INPUT FOR THIS TASK ▸
----------

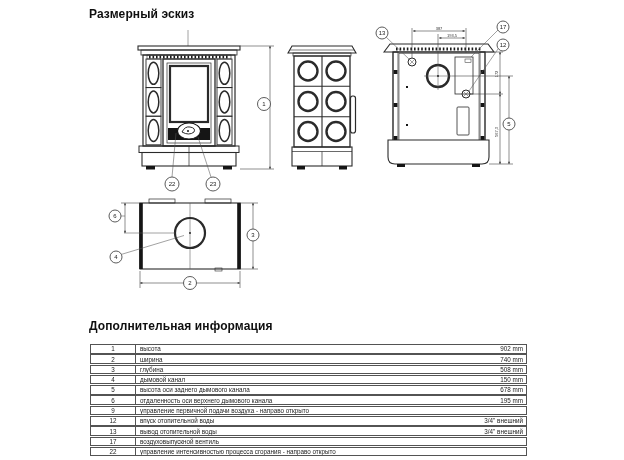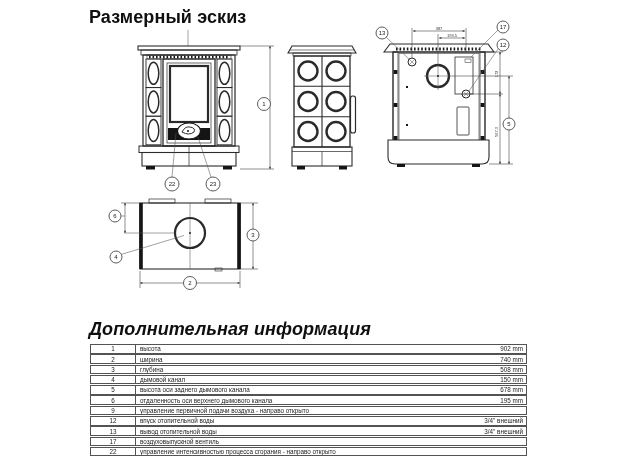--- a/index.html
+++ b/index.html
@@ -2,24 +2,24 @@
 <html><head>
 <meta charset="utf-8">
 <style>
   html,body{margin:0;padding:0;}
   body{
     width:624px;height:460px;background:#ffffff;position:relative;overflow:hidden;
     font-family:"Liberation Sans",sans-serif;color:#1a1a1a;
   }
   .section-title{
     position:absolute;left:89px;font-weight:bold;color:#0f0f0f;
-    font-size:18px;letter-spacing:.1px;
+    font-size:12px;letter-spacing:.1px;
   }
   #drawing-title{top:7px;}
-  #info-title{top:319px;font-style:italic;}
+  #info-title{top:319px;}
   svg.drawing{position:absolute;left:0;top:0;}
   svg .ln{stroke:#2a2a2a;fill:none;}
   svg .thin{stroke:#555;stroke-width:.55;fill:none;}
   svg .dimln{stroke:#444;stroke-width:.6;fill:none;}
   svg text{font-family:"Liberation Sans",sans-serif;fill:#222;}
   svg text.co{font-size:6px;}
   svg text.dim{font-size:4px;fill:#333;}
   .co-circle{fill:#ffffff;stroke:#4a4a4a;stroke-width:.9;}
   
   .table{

----------

EXERCISE REQUIREMENTS ▸
Could you give the material again exactly as it stands, omitting any image?

WRITTEN ANSWER ▸
--- a/index.html
+++ b/index.html
@@ -2,24 +2,24 @@
 <html><head>
 <meta charset="utf-8">
 <style>
   html,body{margin:0;padding:0;}
   body{
     width:624px;height:460px;background:#ffffff;position:relative;overflow:hidden;
     font-family:"Liberation Sans",sans-serif;color:#1a1a1a;
   }
   .section-title{
     position:absolute;left:89px;font-weight:bold;color:#0f0f0f;
-    font-size:18px;letter-spacing:.1px;
+    font-size:12px;letter-spacing:.1px;
   }
   #drawing-title{top:7px;}
-  #info-title{top:319px;font-style:italic;}
+  #info-title{top:319px;}
   svg.drawing{position:absolute;left:0;top:0;}
   svg .ln{stroke:#2a2a2a;fill:none;}
   svg .thin{stroke:#555;stroke-width:.55;fill:none;}
   svg .dimln{stroke:#444;stroke-width:.6;fill:none;}
   svg text{font-family:"Liberation Sans",sans-serif;fill:#222;}
   svg text.co{font-size:6px;}
   svg text.dim{font-size:4px;fill:#333;}
   .co-circle{fill:#ffffff;stroke:#4a4a4a;stroke-width:.9;}
   
   .table{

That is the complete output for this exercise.